Estimated Initial Investment – Good Pizza Vending Machines
Name of Fee Low High
Master Franchisee Fee (Dependent on State) $100,000 $500,000
Initial Franchise Fee $5,000 (depending on number of units) $10,000 (depending on number of units)
Pizza Vending Machine $35,000 $50,000
Additional supply costs (dough, sauce, etc.) $300 $500
Market Rent $300 $1,000
Estimated Total (assumes operation of 1-5 pizza machines and does not take into consideration the Master Franchisee option) $40,600 $61,500
Other Franchisee Requirements – Good Pizza Vending Machines
Name of Fee Low High
Net Worth Requirement $10,000 $25,000
Cash Requirement $5,000 $15,000
Royalty Fee 6%
Ad Royalty Fee 4%
Term of Agreement 3 years 10 years

Upon review of all the information, Ralph is not certain how to proceed and neither is George aside from the fact he wants to incorporate the pizza vending machines no matter what. They both are certain they want to continue with the franchise model as they invested a large amount of capital to incorporate and create their franchise system. Being first time franchisors, they both have agreed to hire a franchise business consulting firm to help them sort through their issues and develop a plan to move forward.
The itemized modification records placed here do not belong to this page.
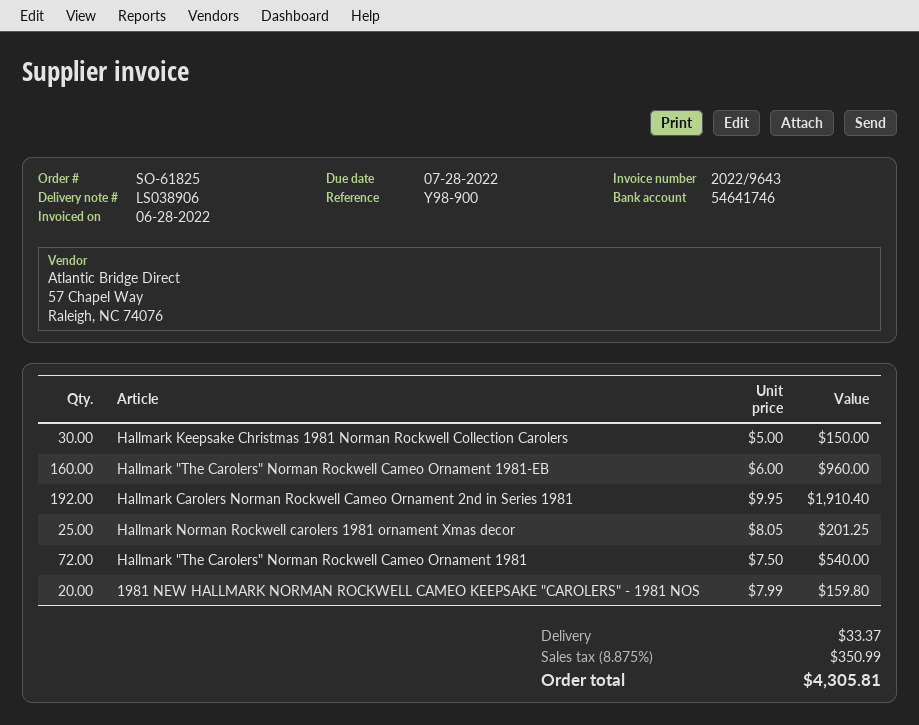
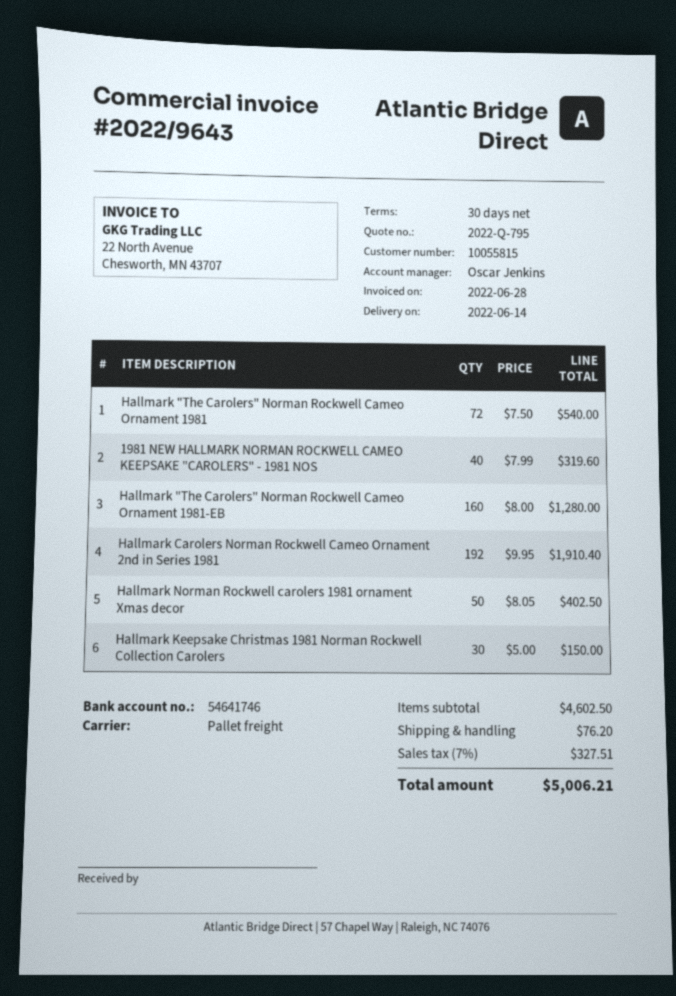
Hallmark "The Carolers" Norman Rockwell Cameo Ornament 1981-EB: 160 x 6.00 = 960.00 -> 160 x 8.00 = 1280.00
Hallmark Norman Rockwell carolers 1981 ornament Xmas decor: 25 x 8.05 = 201.25 -> 50 x 8.05 = 402.50
1981 NEW HALLMARK NORMAN ROCKWELL CAMEO KEEPSAKE "CAROLERS" - 1981 NOS: 20 x 7.99 = 159.80 -> 40 x 7.99 = 319.60
shipping: 33.37 -> 76.20
tax: 8.875% = 350.99 -> 7% = 327.51
total: 4305.81 -> 5006.21

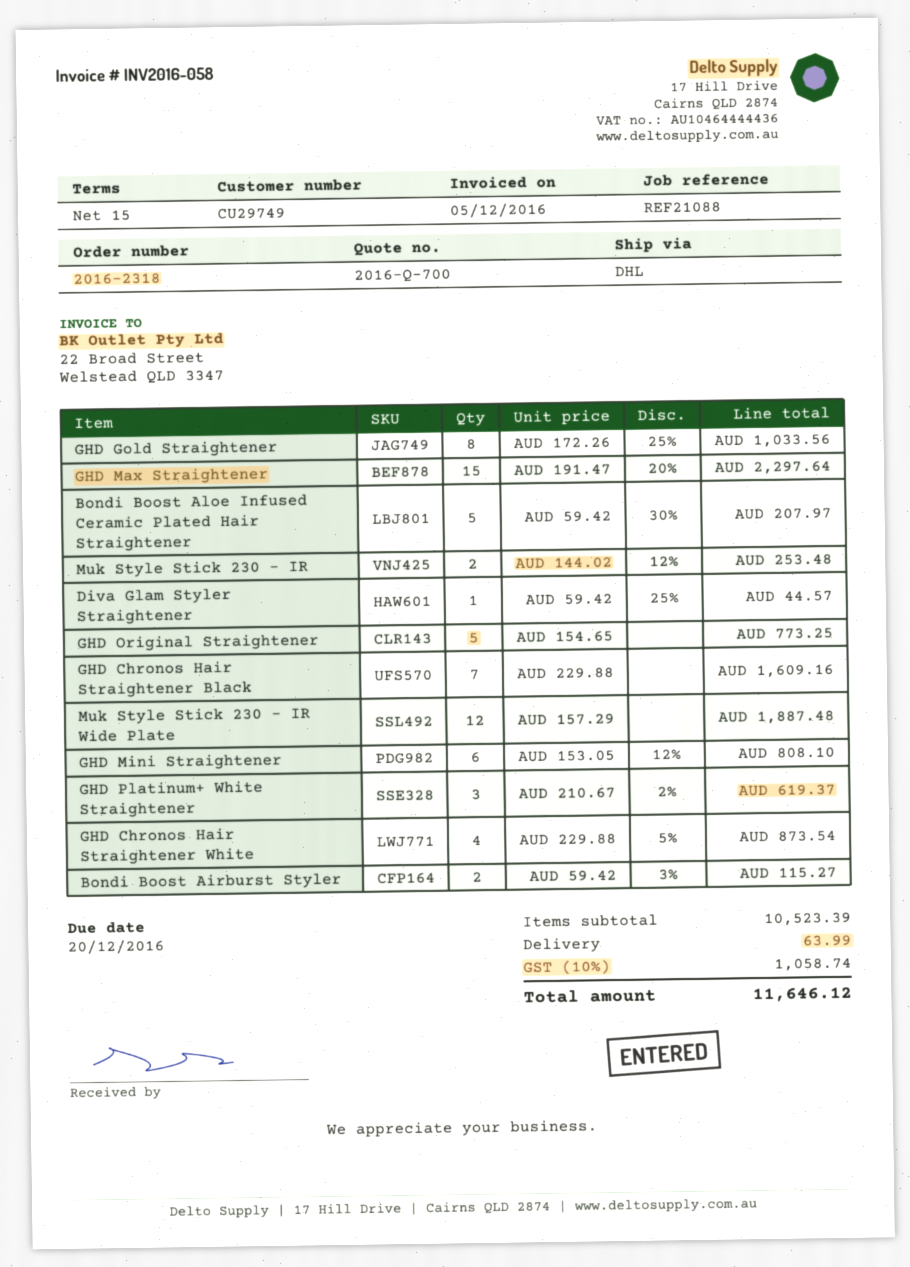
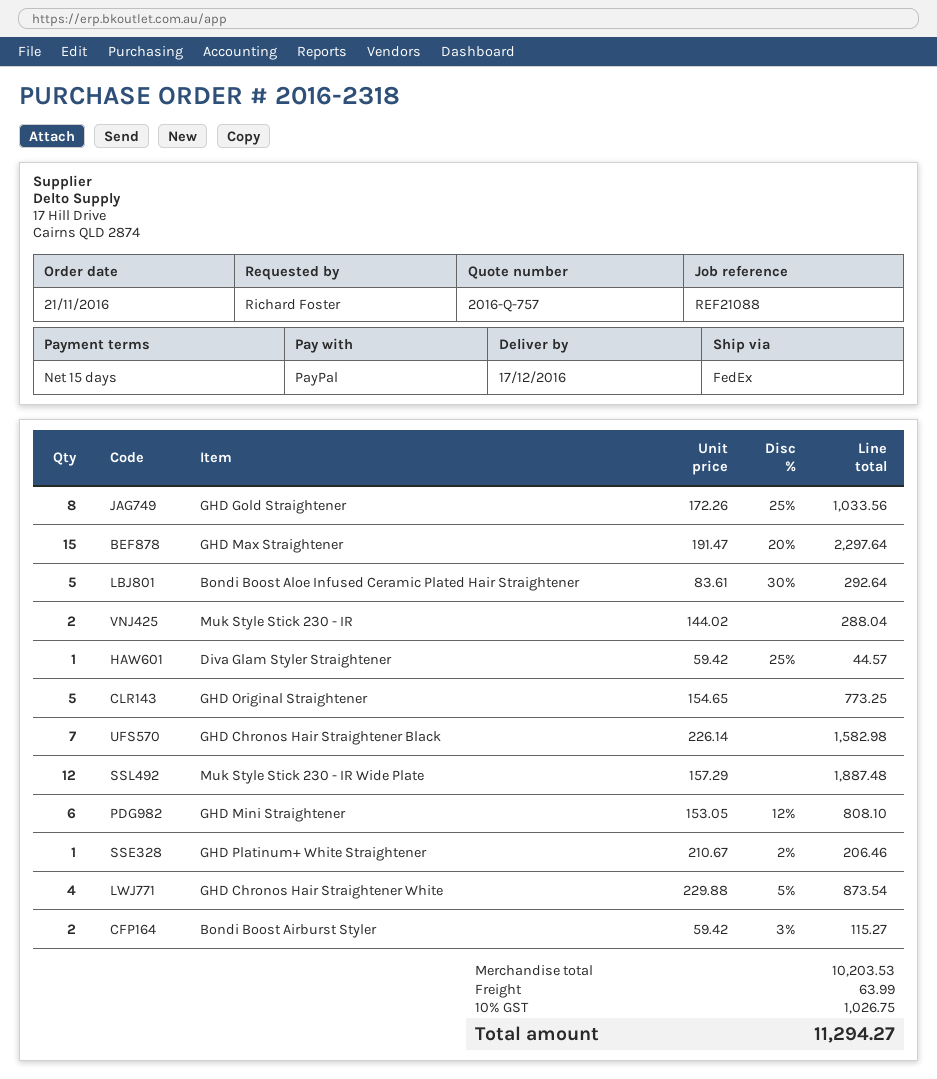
quote number: 2016-Q-700 -> 2016-Q-757
shipping method: DHL -> FedEx
Bondi Boost Aloe Infused Ceramic Plated Hair Straightener: 5 x 59.42 - 30% = 207.97 -> 5 x 83.61 - 30% = 292.64
Muk Style Stick 230 - IR: 2 x 144.02 - 12% = 253.48 -> 2 x 144.02 = 288.04
GHD Chronos Hair Straightener Black: 7 x 229.88 = 1609.16 -> 7 x 226.14 = 1582.98
GHD Platinum+ White Straightener: 3 x 210.67 - 2% = 619.37 -> 1 x 210.67 - 2% = 206.46
subtotal: 10523.39 -> 10203.53
tax: 10% = 1058.74 -> 10% = 1026.75
total: 11646.12 -> 11294.27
They have prepared the following questions for their consultant and look forward to their response.

Discussion Questions

  1. Are Good Pizza’s current franchise fee hindering them from acquiring new franchisees? (i.e., Are their fees not in accordance with market rates for similar franchise systems?)

  2. Identify issues that emerging franchisors need to consider as they attempt to grow their business via the franchise business model?

  3. Compare Good Pizza’s franchisee cost entry requirements with a local franchise pizza chain in your area? What would you recommend for Good Pizza to succeed with the original model?

  4. Formulate other options Ralph and George did not consider?

  5. Assuming the pizza vending machine strategy is sound, which of the five strategies presented would you investigate further and what resources would you need to determine the viability?